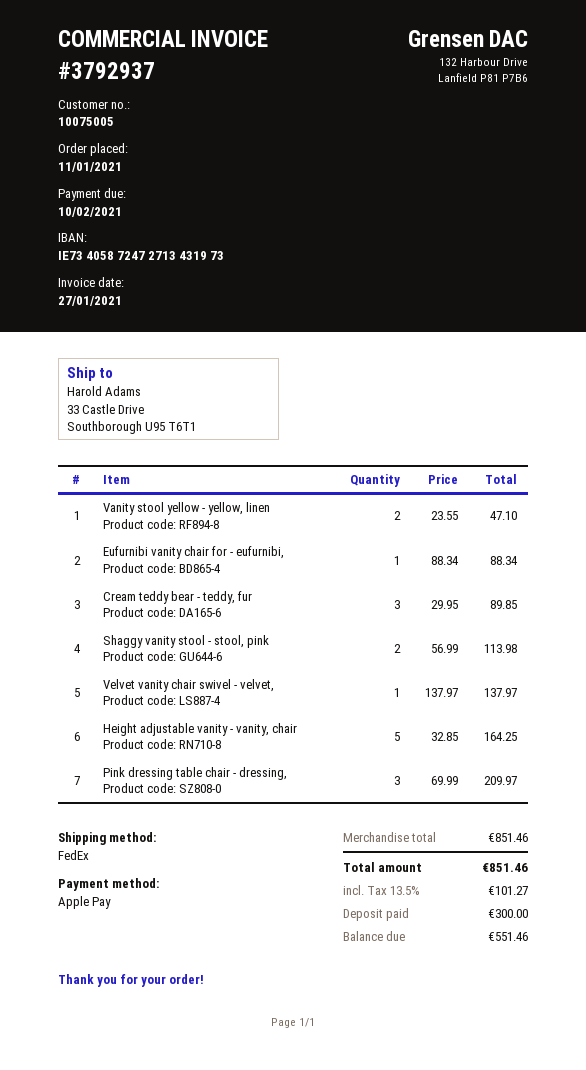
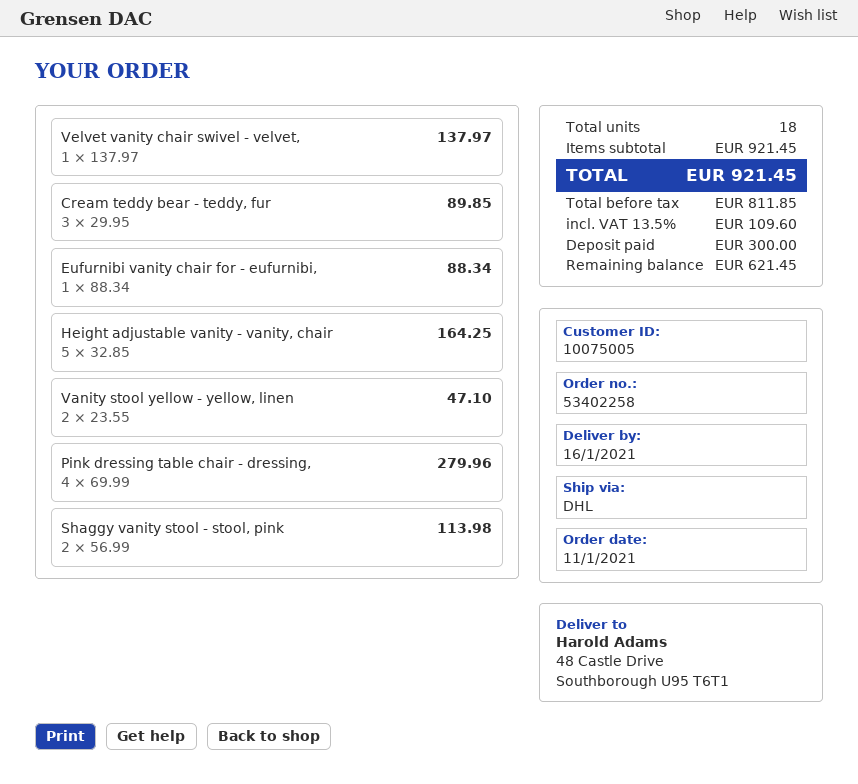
shipping method: FedEx -> DHL
ship to: 33 Castle Drive, Southborough U95 T6T1 -> 48 Castle Drive, Southborough U95 T6T1
Pink dressing table chair - dressing,: 3 x 69.99 = 209.97 -> 4 x 69.99 = 279.96
subtotal: 851.46 -> 921.45
tax: 13.5% = 101.27 -> 13.5% = 109.60
total: 851.46 -> 921.45
balance: 551.46 -> 621.45

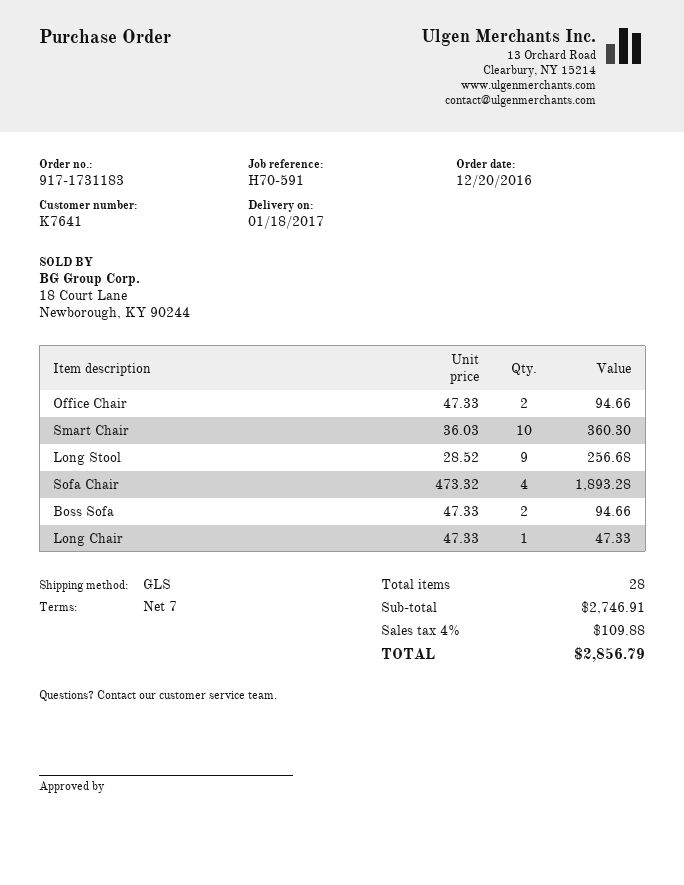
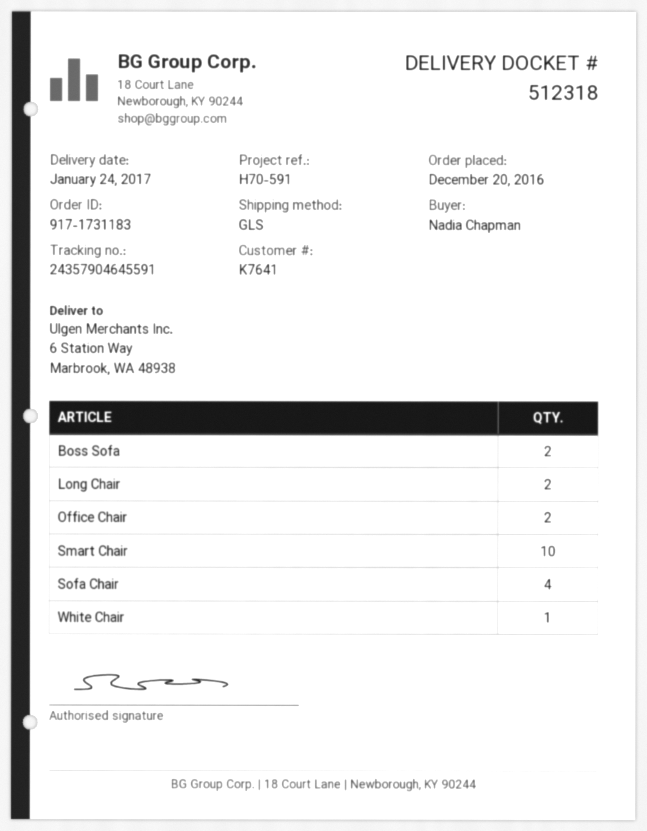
delivery date: 2017-01-18 -> 2017-01-24
Long Stool: 9 -> none
Long Chair: 1 -> 2
White Chair: none -> 1

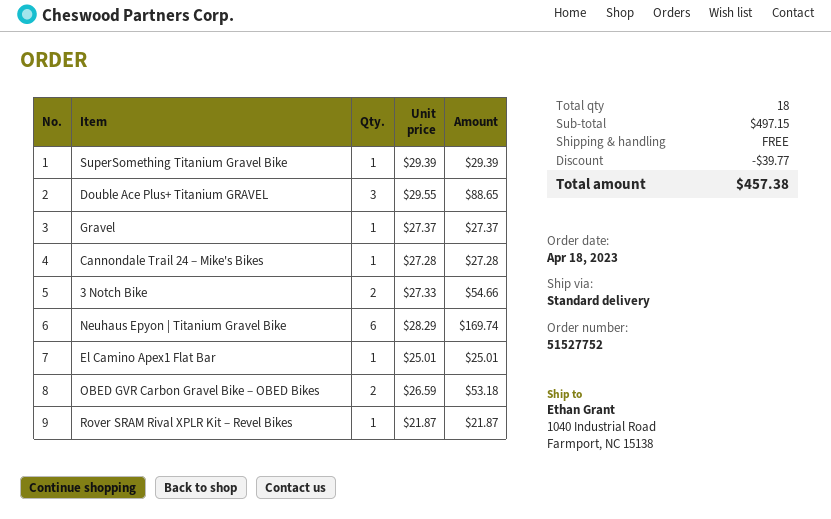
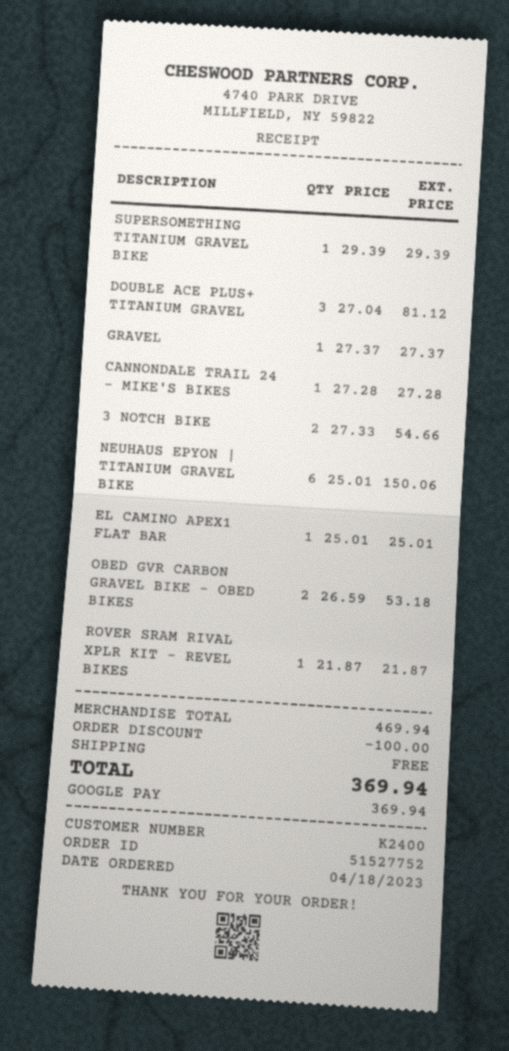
Double Ace Plus+ Titanium GRAVEL: 3 x 29.55 = 88.65 -> 3 x 27.04 = 81.12
Neuhaus Epyon | Titanium Gravel Bike: 6 x 28.29 = 169.74 -> 6 x 25.01 = 150.06
subtotal: 497.15 -> 469.94
discount: 39.77 -> 100.00
total: 457.38 -> 369.94

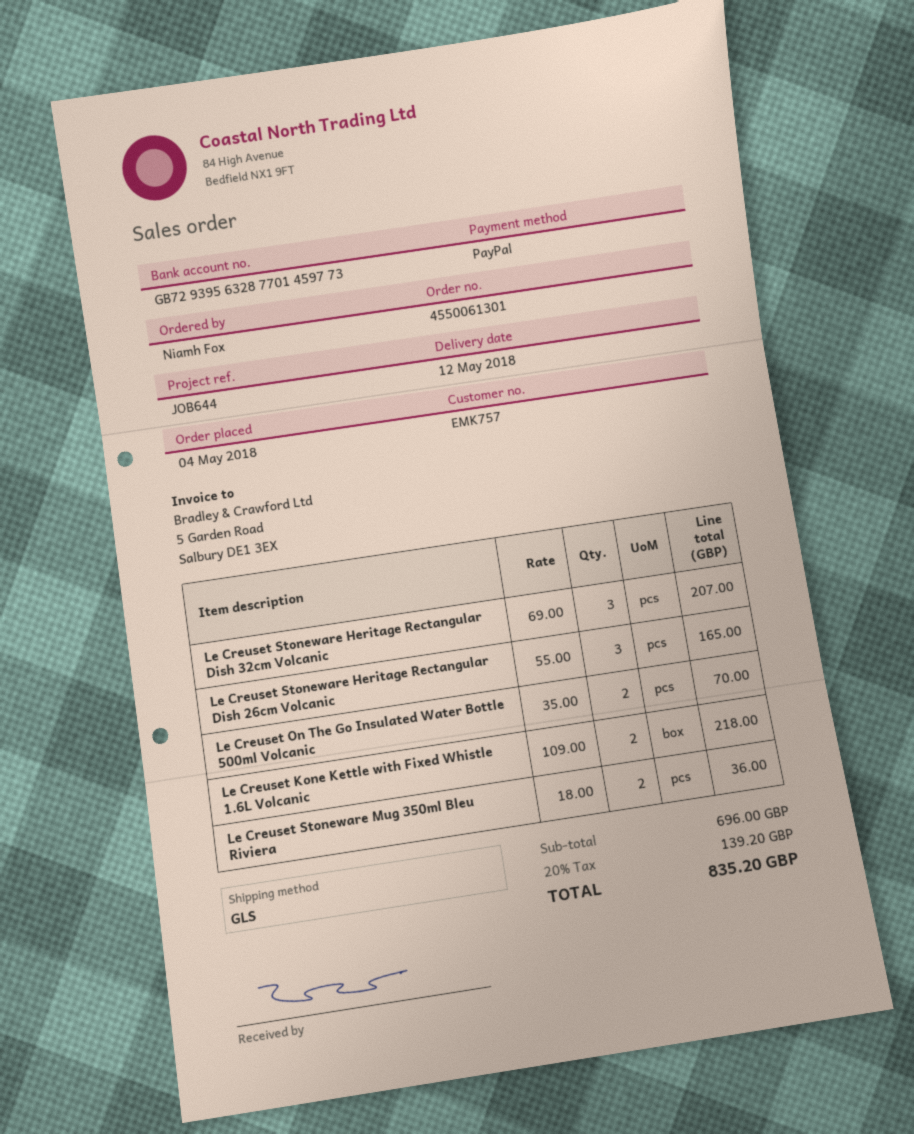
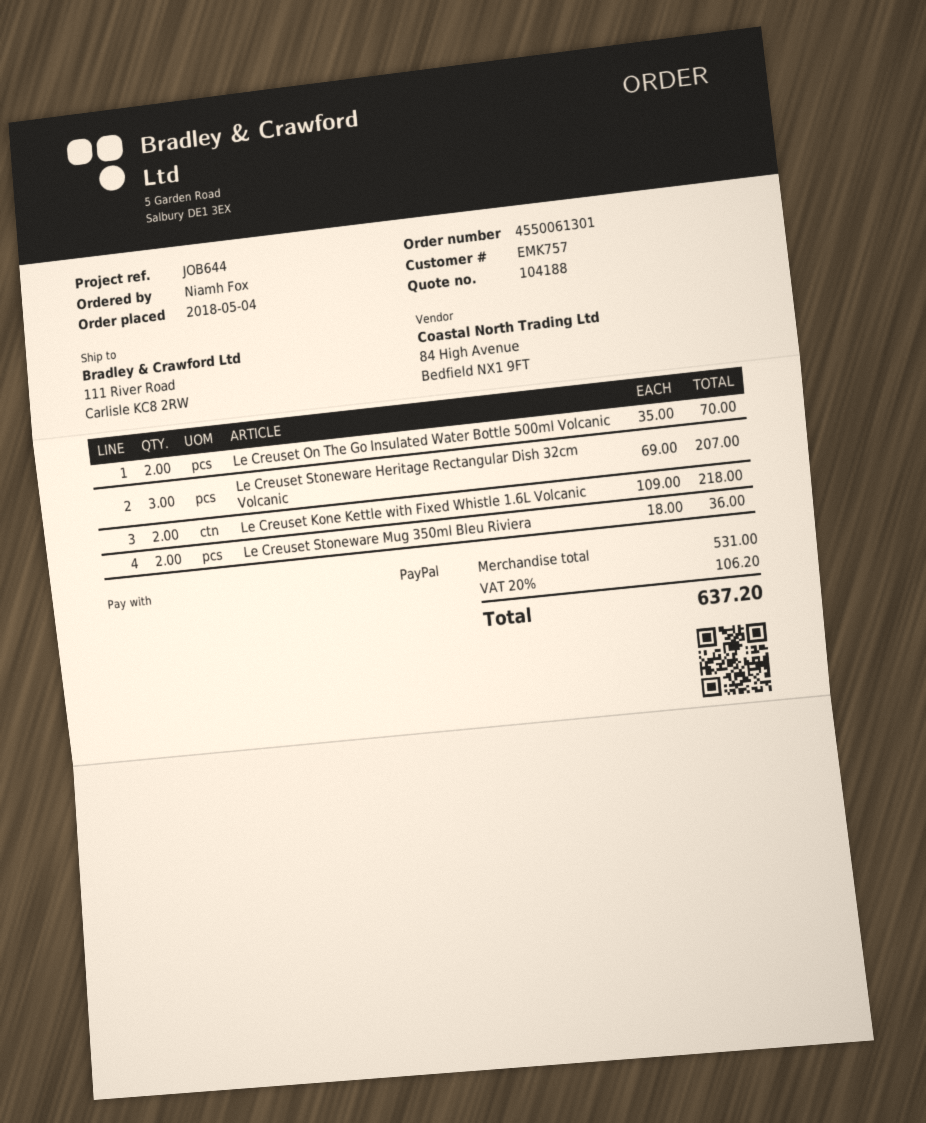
Le Creuset Stoneware Heritage Rectangular Dish 26cm Volcanic: 3 x 55.00 = 165.00 -> none
subtotal: 696.00 -> 531.00
tax: 20% = 139.20 -> 20% = 106.20
total: 835.20 -> 637.20

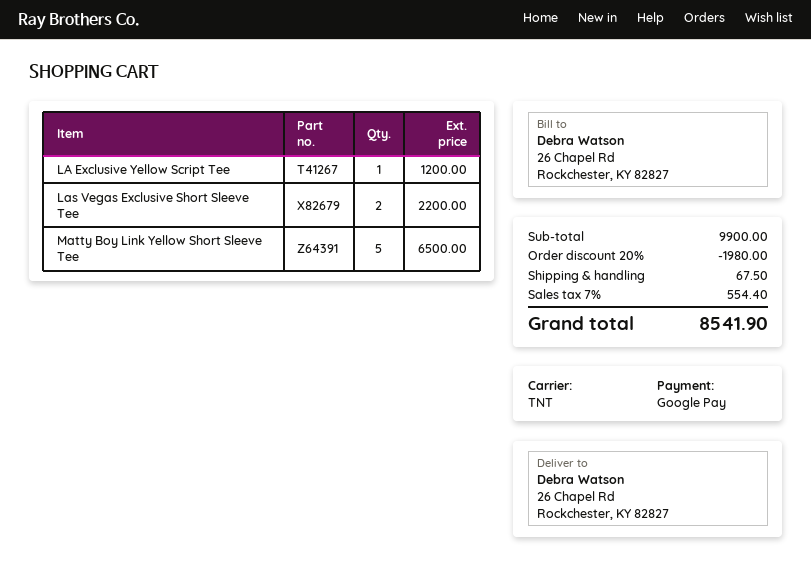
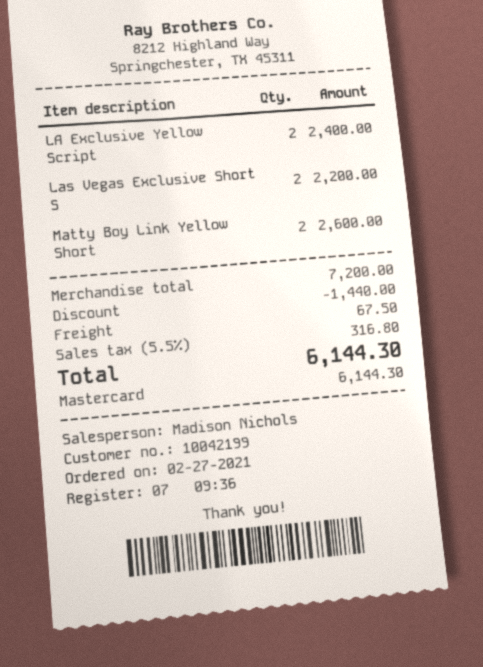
payment method: Google Pay -> Mastercard
LA Exclusive Yellow Script Tee: 1 for 1200.00 -> 2 for 2400.00
Matty Boy Link Yellow Short Sleeve Tee: 5 for 6500.00 -> 2 for 2600.00
subtotal: 9900.00 -> 7200.00
discount: 1980.00 -> 1440.00
tax: 7% = 554.40 -> 5.5% = 316.80
total: 8541.90 -> 6144.30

= = = = = = =

_PROBLEM TO SOLVE_
Check every line of the records above for the string "Titanium". Copy those that hold it.

_RESPONSE_
Double Ace Plus+ Titanium GRAVEL: 3 x 29.55 = 88.65 -> 3 x 27.04 = 81.12
Neuhaus Epyon | Titanium Gravel Bike: 6 x 28.29 = 169.74 -> 6 x 25.01 = 150.06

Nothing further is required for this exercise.